Thermodynamics, aeronautics, electromagnetism, nuclear physics, all developed over time by someone following the scientific method, are so much part of our lives today, so embodied in the devices we take for granted that we no longer think of them as being important building blocks of our lifestyle.

But that is not the real message here. Science is based on truth. Our society today does not respect truth. Image is more important. Truth depends on evidence. Without evidence anything goes. We are shooting ourselves and society in the foot when we stop teaching people how to recognize the truth.

I have discovered a quotation ascribed to John F. Kennedy, who said, "The great enemy of the truth is very often not the lie -deliberate, contrived and dishonest, but the myth -persistent, persuasive and unrealistic. Belief in myth allows the comfort of opinion without the discomfort of thought."

It has been my observation in recent years to observe various special interest groups choose myth as a position for advocating what is almost always a Not in My Backyard agenda. Such myth is almost invariably validated by the statement "I read on the Internet that (insert peril) is true." Some of this is pure entertainment and keeps certain people off the streets, but it is undesirable and truly unfortunate when drivel results in negative results for the community or lost opportunities for individuals. How about a few examples?:

-- Organic food is "better" for you. Research in England, quoted in the newpaper, indicates no increased benefit. Don't like the answer? Slam the report, ignore the methodology.

-- Windmills are "bad" for you. I have not examined all the evidence, but from the outside, it reminds me of the crt/computer terminal scare of a few years ago.

-- All pesticides are "bad." Evidence shows that table salt is more lethal than the most popular weed killer used in Canada. It all boils down to the dose. Salt is 5,000 times more dangerous.

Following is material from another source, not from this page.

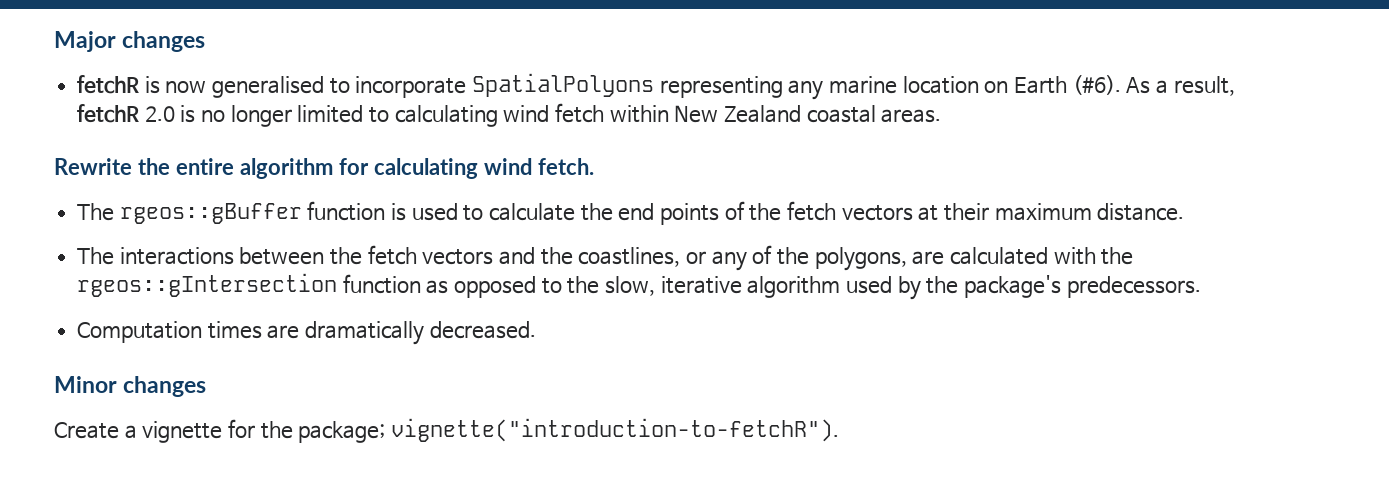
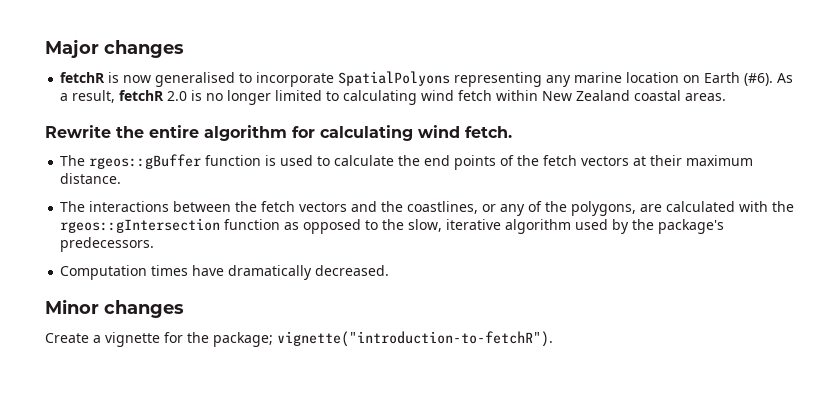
- Computation times are dramatically decreased.
+ Computation times have dramatically decreased.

-- Nuclear power is " evil." This depends on your attitude toward creation, but science has unlocked the miracle of nuclear activity. And it truly is a miracle of some creative process. Man's use of it is entirely another matter. But who can deny the benefits of nuclear medicine?

These examples are technical. Myths are promoted in the social and political spheres as well. The turbulent politics in the USA have the aura of myth about them. There have been examples in history where myths have been created to justify racial atrocities. I do not want to go there.